The Cluster API is a community driven effort to have an API fully describing all the resources of the cluster, including the cluster itself, machines, etc. It derives from ideas that can already be found in Kops: kubeadm as a replacement for the node agent, the API server component was also in development inside Kops, with an object definition that fully describe the cluster (nodegroups, etc.). It’s a nice approach to a more Kubernetes native way of managing some cloud resources, but it’s indeed a big rewrite that is still in early stage.

As we know, rewriting code is not always a good idea and while I don’t want to judge the project (again, is in very early stage), we will have to expect mistakes and bugs, so it’s nothing worth considering for production or even testing setups for the moment, but definitely worth keeping an eye on for the future.

Federation

Long story short: the big promise of federation never delivered its promise. As of October 2018, there is “no clear path to evolve the API to GA” and there is an effort to implement a dedicated federation API As part of the Kubernetes API that is still in early stages and still mostly unused as far as I can tell.

The work on Federation v2 is ongoing though (more info here) and while it introduces some additional complexity (at last for what I can understand) it will develop further in 2018 and 2019 and shows us where the ideas is going to go and if it will be useful for the community.

Where are we going

Having a look at the Kubernetes community, it’s interesting to look at what the members are focusing on in 2018. Most of the attention is not anymore on how to provision clusters, but on other topics and definitely one of the hot ones is the service mesh.
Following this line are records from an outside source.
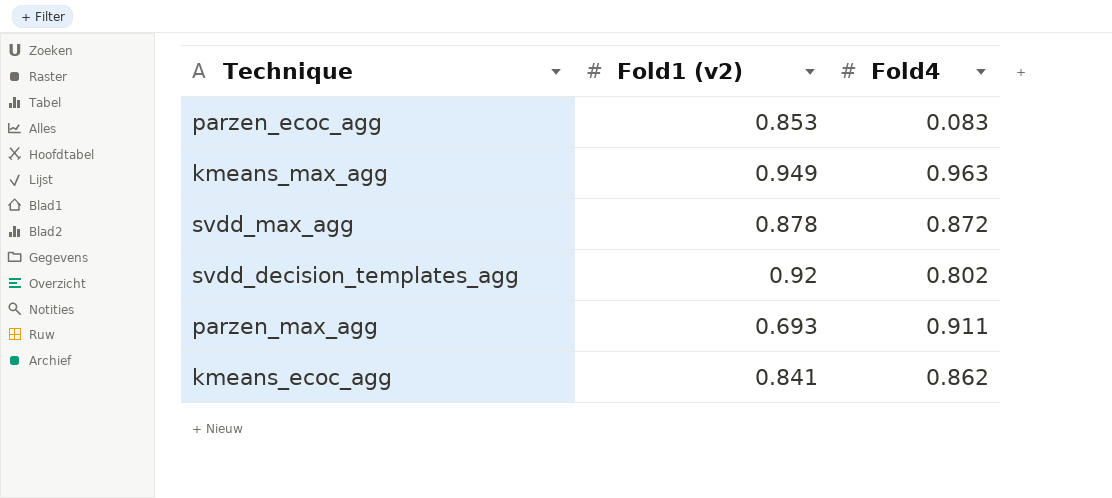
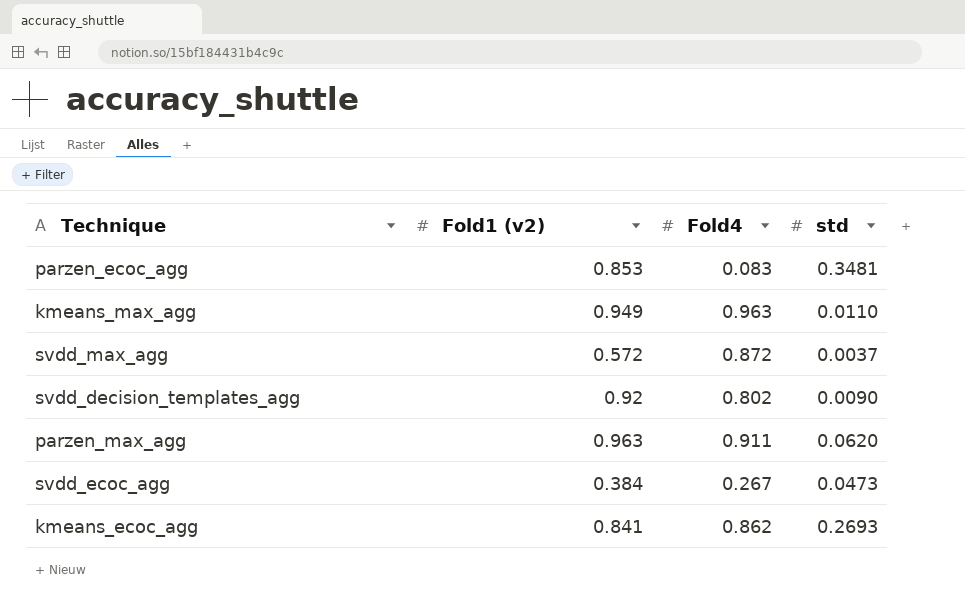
column std | position: none -> 4
svdd_max_agg | Fold1 (v2): 0.878 -> 0.572
parzen_max_agg | Fold1 (v2): 0.693 -> 0.963
row svdd_ecoc_agg: none -> 0.384 | 0.267 | 0.0473

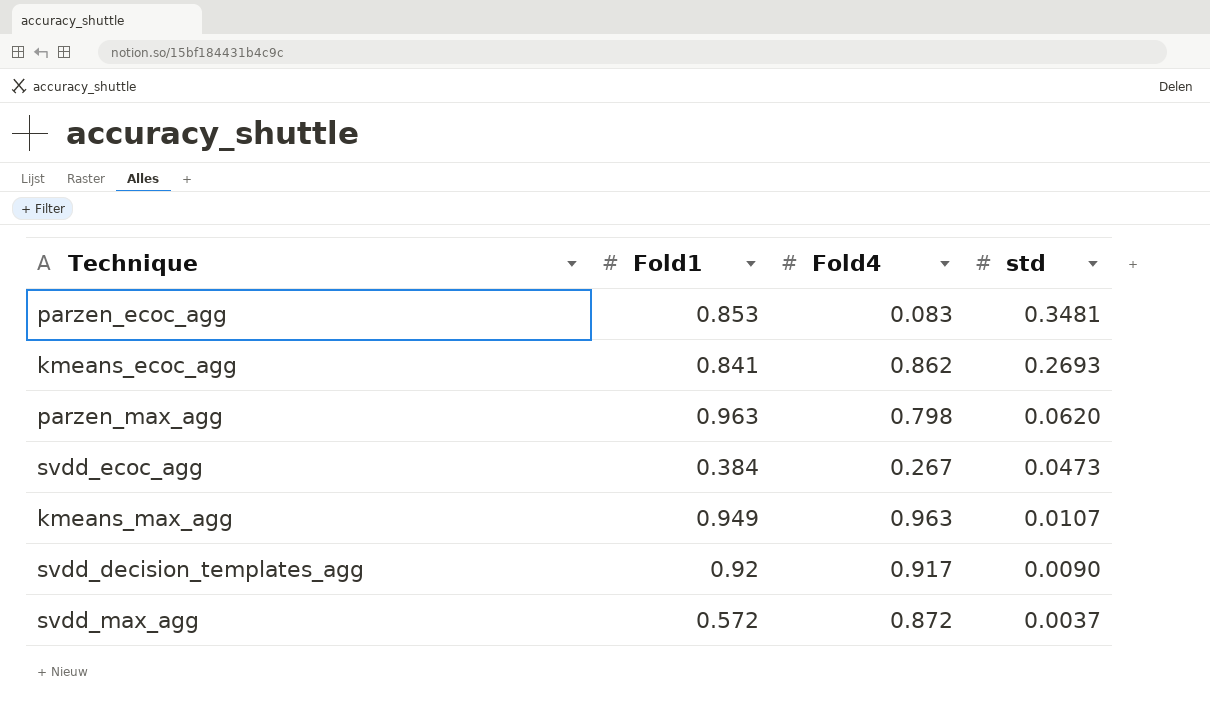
row order: none -> std descending
column name: Fold1 (v2) -> Fold1
parzen_max_agg | Fold4: 0.911 -> 0.798
kmeans_max_agg | std: 0.0110 -> 0.0107
svdd_decision_templates_agg | Fold4: 0.802 -> 0.917

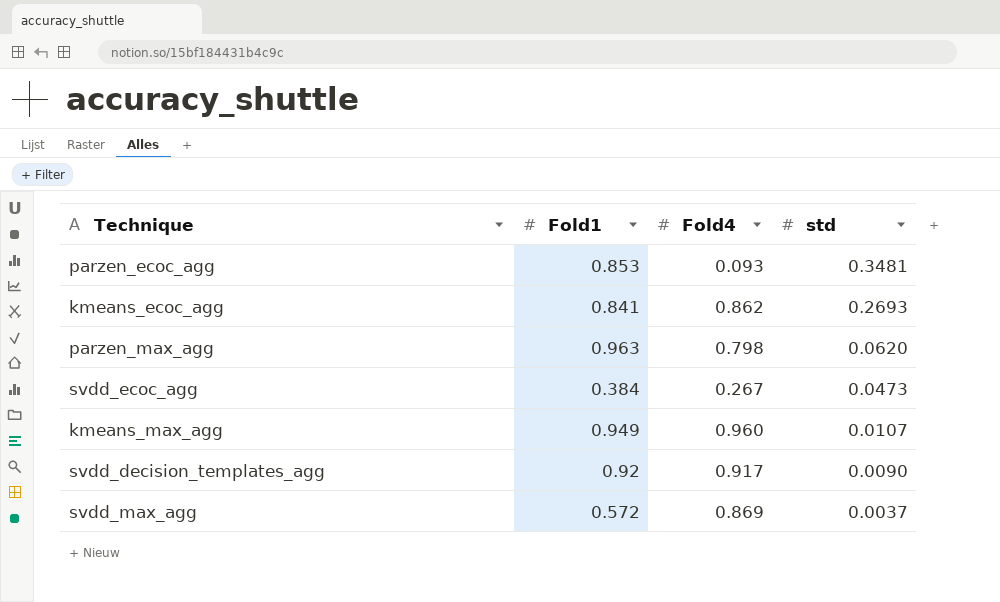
parzen_ecoc_agg | Fold4: 0.083 -> 0.093
kmeans_max_agg | Fold4: 0.963 -> 0.960
svdd_max_agg | Fold4: 0.872 -> 0.869

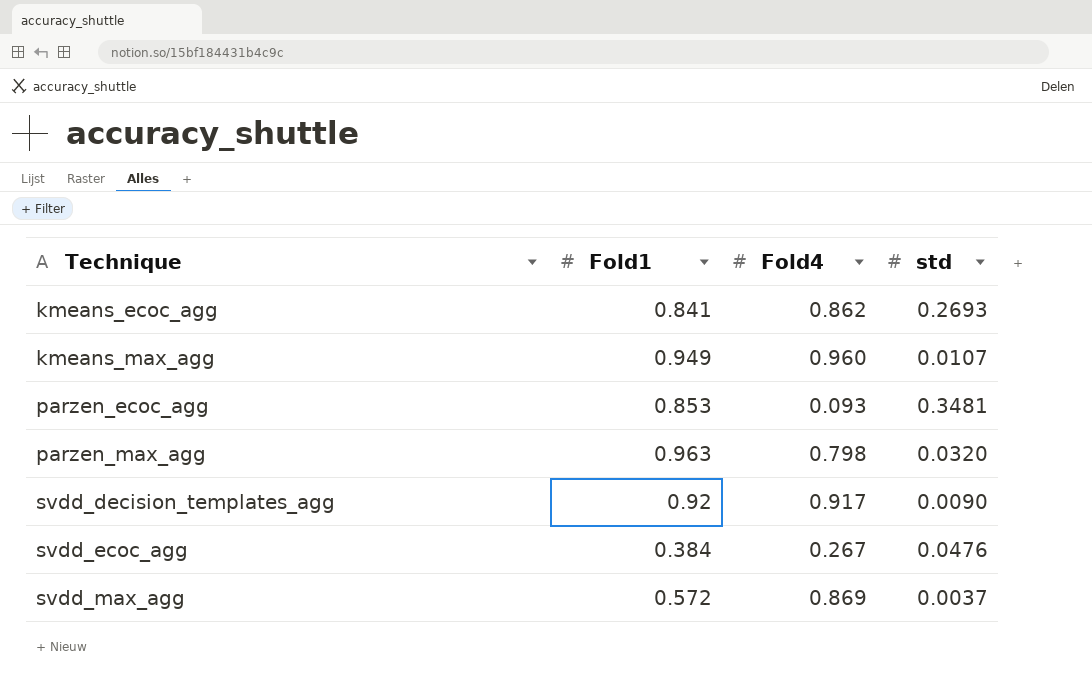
row order: std descending -> Technique ascending
parzen_max_agg | std: 0.0620 -> 0.0320
svdd_ecoc_agg | std: 0.0473 -> 0.0476

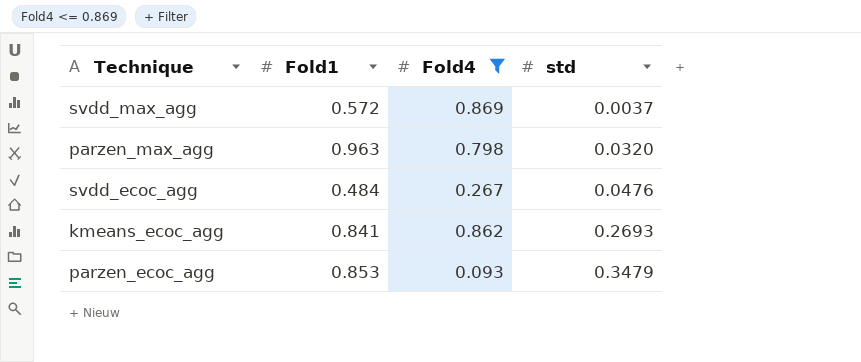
filter: none -> Fold4 <= 0.869
row order: Technique ascending -> std ascending
svdd_ecoc_agg | Fold1: 0.384 -> 0.484
parzen_ecoc_agg | std: 0.3481 -> 0.3479

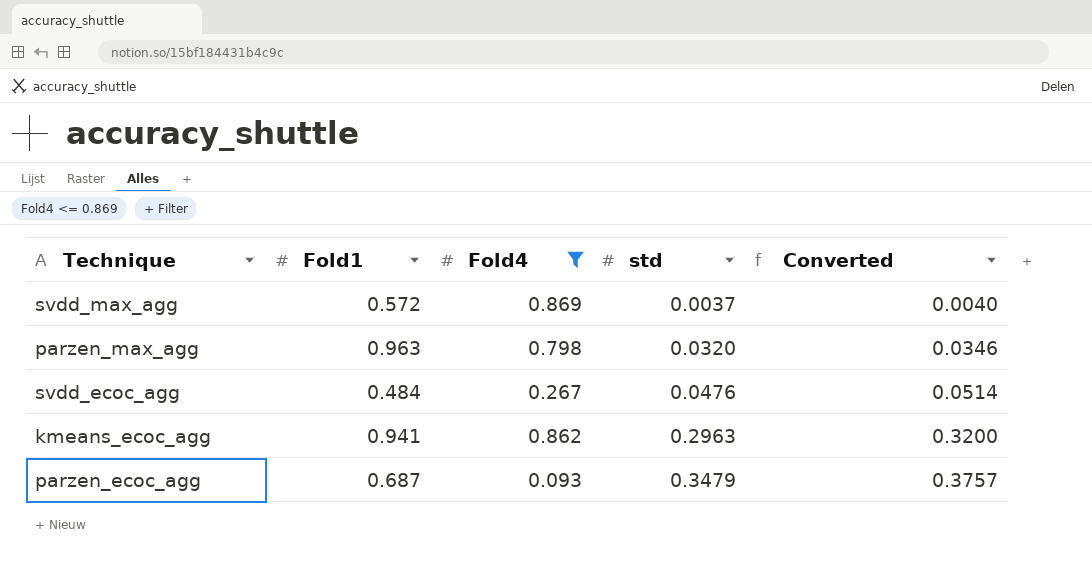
column Converted | formula: none -> [std] * 1.08
kmeans_ecoc_agg | Fold1: 0.841 -> 0.941
kmeans_ecoc_agg | std: 0.2693 -> 0.2963
parzen_ecoc_agg | Fold1: 0.853 -> 0.687

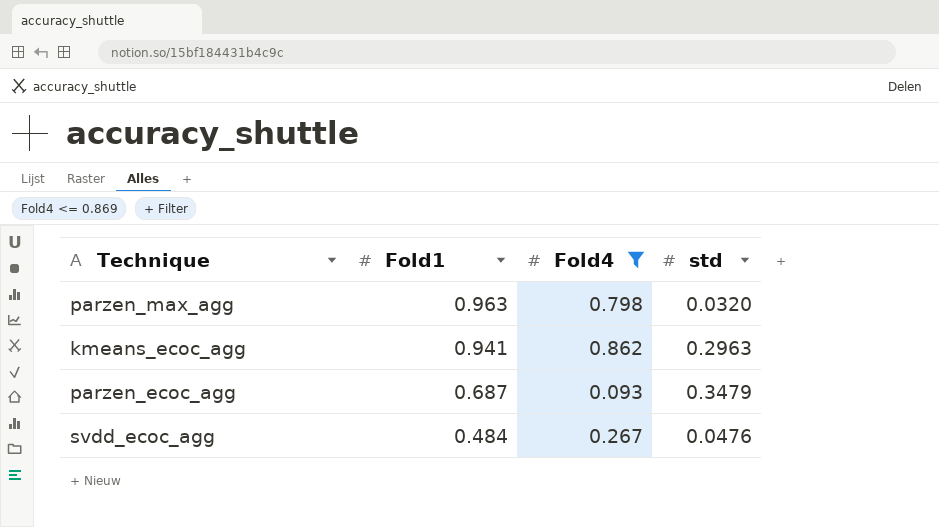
row order: std ascending -> Fold1 descending
column Converted | formula: [std] * 1.08 -> none
row svdd_max_agg: 0.572 | 0.869 | 0.0037 | 0.0040 -> none

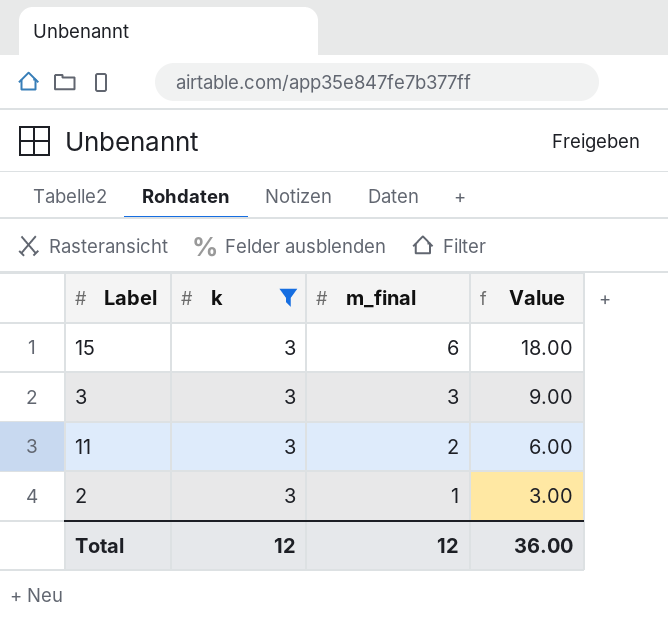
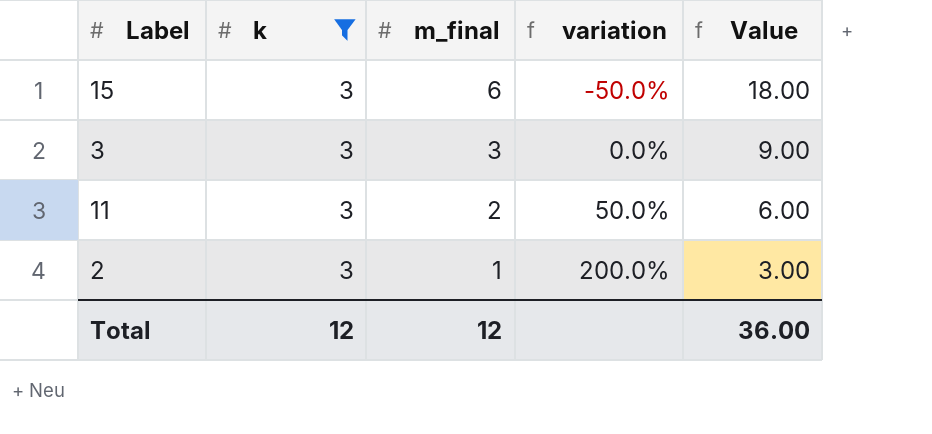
column variation | formula: none -> ([k] - [m_final]) / [m_final]

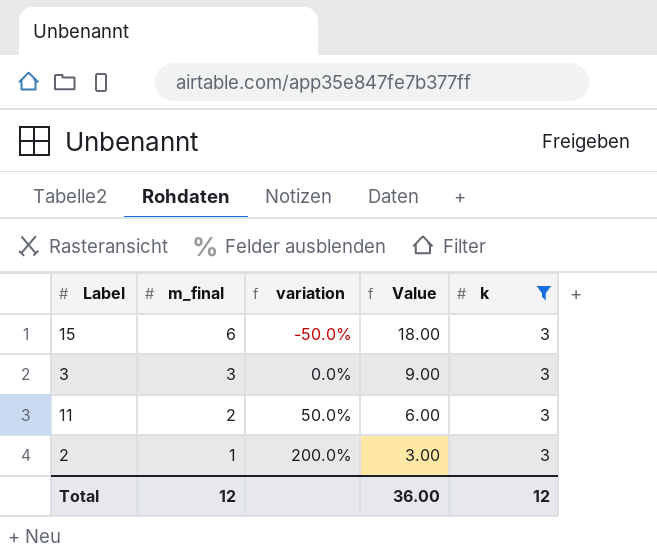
column k | position: 2 -> 5

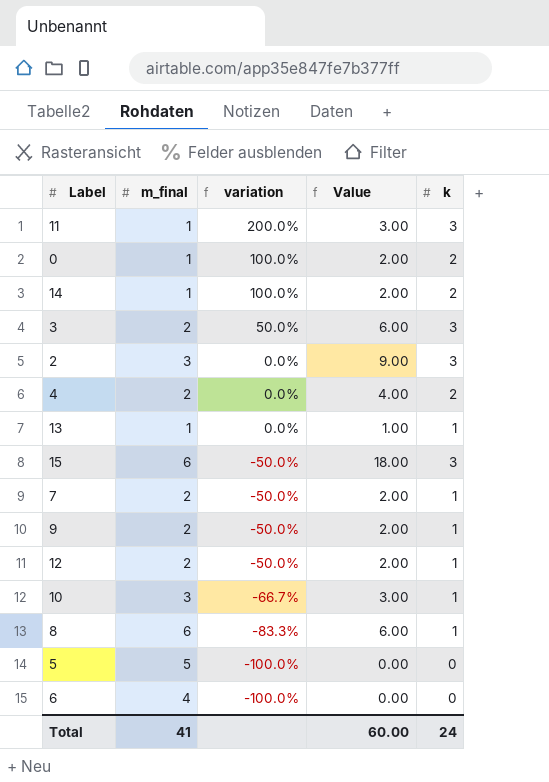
filter: k = 3 -> none
row order: m_final descending -> variation descending
11 | m_final: 2 -> 1
11 | variation: 50.0% -> 200.0%
11 | Value: 6.00 -> 3.00
3 | m_final: 3 -> 2
3 | variation: 0.0% -> 50.0%
3 | Value: 9.00 -> 6.00
2 | m_final: 1 -> 3
2 | variation: 200.0% -> 0.0%
2 | Value: 3.00 -> 9.00
Total | m_final: 12 -> 41
Total | Value: 36.00 -> 60.00
Total | k: 12 -> 24

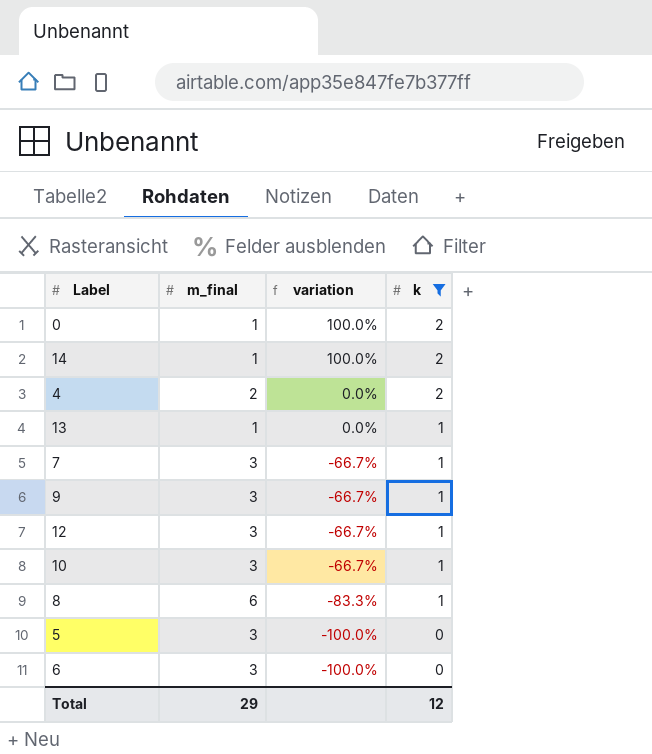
filter: none -> k != 3
column Value | formula: [m_final] * [k] -> none
7 | m_final: 2 -> 3
7 | variation: -50.0% -> -66.7%
9 | m_final: 2 -> 3
9 | variation: -50.0% -> -66.7%
12 | m_final: 2 -> 3
12 | variation: -50.0% -> -66.7%
5 | m_final: 5 -> 3
6 | m_final: 4 -> 3
Total | m_final: 41 -> 29
Total | k: 24 -> 12

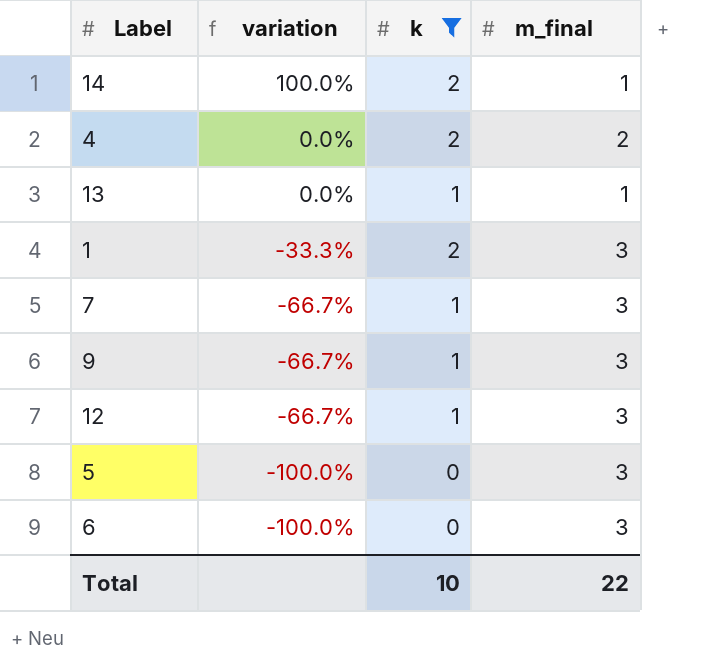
column m_final | position: 2 -> 4
row 0: 1 | 100.0% | 2 -> none
row 10: 3 | -66.7% | 1 -> none
row 8: 6 | -83.3% | 1 -> none
row 1: none -> -33.3% | 2 | 3
Total | k: 12 -> 10
Total | m_final: 29 -> 22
Without going into many details, it’s interesting to see how the topic is dominating some conferences like KubeCon and how different vendors are fighting to propose their solution. Currently the most talked ones seem to be Istio and Linkerd, but given the huge change in this area, this could be outdated quite soon. As cloud aficionados, we should keep an eye on how those will be evolving in the near future, but they don’t seem to me to be really fully ready for production usage.

Both Istio and Linkerd have a similar architecture with an additional control plane to the Kubernetes ones and injected proxy to achieve smart routing, better security and out of the box better observability. That comes of course with additional complexity, another control plane and additional proxies in front of your applications and many configuration files and Custom Resource Definitions. Those tools will have to prove over time that they really add a lot of value to justify the additional complexity that they bring.

Another interesting topic is the focus on making Kubernetes a lot simpler for developers. Kubernetes is in fact often criticized to be too complex for developers (and I totally agree with that) and some efforts are trying to build higher level abstraction that don’t necessarily require dealing with tons of low level yamls.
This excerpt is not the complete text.